### Problem details:
Transcribe every entry word for word, but drop the pictures.

--- Given records ---

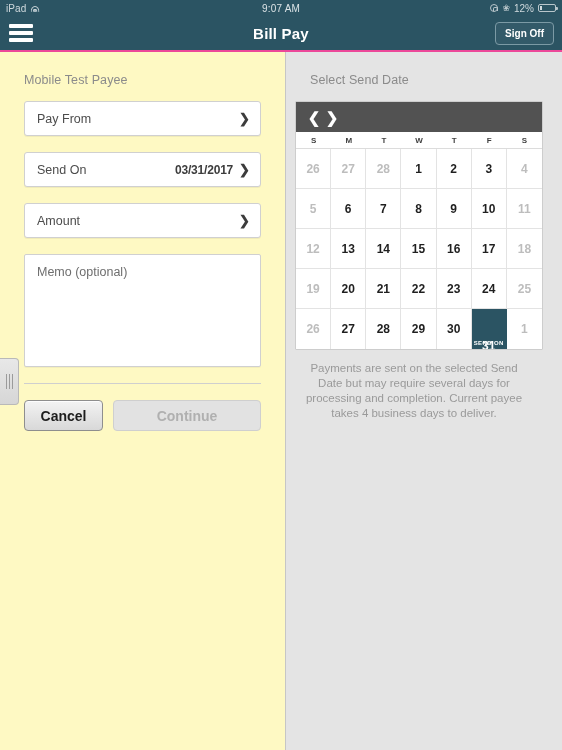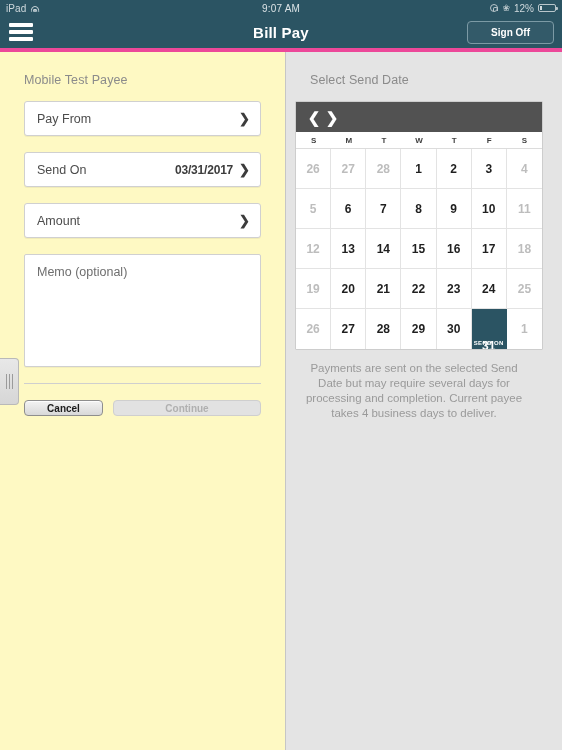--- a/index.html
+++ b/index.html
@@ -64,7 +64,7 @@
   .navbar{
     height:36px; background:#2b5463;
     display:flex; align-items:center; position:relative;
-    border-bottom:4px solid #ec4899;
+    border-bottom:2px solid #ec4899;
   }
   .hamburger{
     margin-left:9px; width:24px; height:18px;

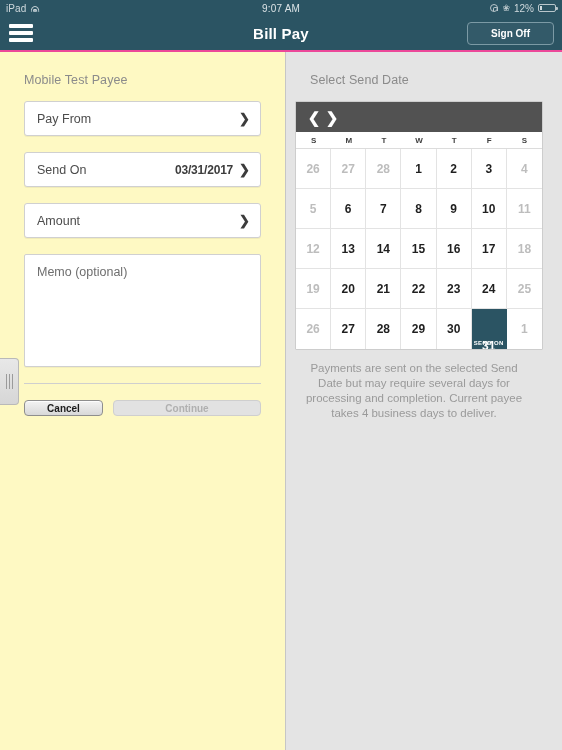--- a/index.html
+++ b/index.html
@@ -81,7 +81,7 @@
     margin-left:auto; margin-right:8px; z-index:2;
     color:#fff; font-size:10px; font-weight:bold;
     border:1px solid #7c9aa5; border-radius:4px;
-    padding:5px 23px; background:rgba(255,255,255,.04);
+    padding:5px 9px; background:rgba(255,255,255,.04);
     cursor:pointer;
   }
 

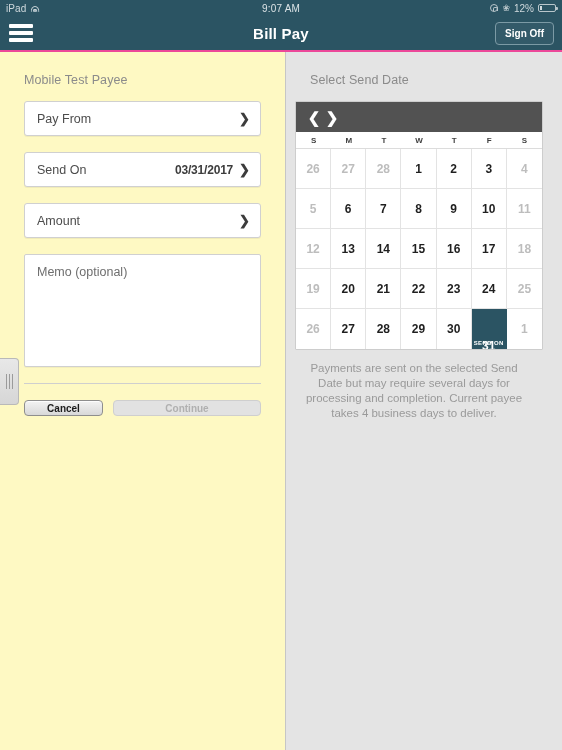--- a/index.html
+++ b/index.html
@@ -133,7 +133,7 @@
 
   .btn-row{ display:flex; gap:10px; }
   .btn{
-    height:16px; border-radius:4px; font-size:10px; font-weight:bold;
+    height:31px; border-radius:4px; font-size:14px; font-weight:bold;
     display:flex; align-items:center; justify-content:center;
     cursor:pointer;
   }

---

### Reply:
--- a/index.html
+++ b/index.html
@@ -64,7 +64,7 @@
   .navbar{
     height:36px; background:#2b5463;
     display:flex; align-items:center; position:relative;
-    border-bottom:4px solid #ec4899;
+    border-bottom:2px solid #ec4899;
   }
   .hamburger{
     margin-left:9px; width:24px; height:18px;

--- a/index.html
+++ b/index.html
@@ -81,7 +81,7 @@
     margin-left:auto; margin-right:8px; z-index:2;
     color:#fff; font-size:10px; font-weight:bold;
     border:1px solid #7c9aa5; border-radius:4px;
-    padding:5px 23px; background:rgba(255,255,255,.04);
+    padding:5px 9px; background:rgba(255,255,255,.04);
     cursor:pointer;
   }
 

--- a/index.html
+++ b/index.html
@@ -133,7 +133,7 @@
 
   .btn-row{ display:flex; gap:10px; }
   .btn{
-    height:16px; border-radius:4px; font-size:10px; font-weight:bold;
+    height:31px; border-radius:4px; font-size:14px; font-weight:bold;
     display:flex; align-items:center; justify-content:center;
     cursor:pointer;
   }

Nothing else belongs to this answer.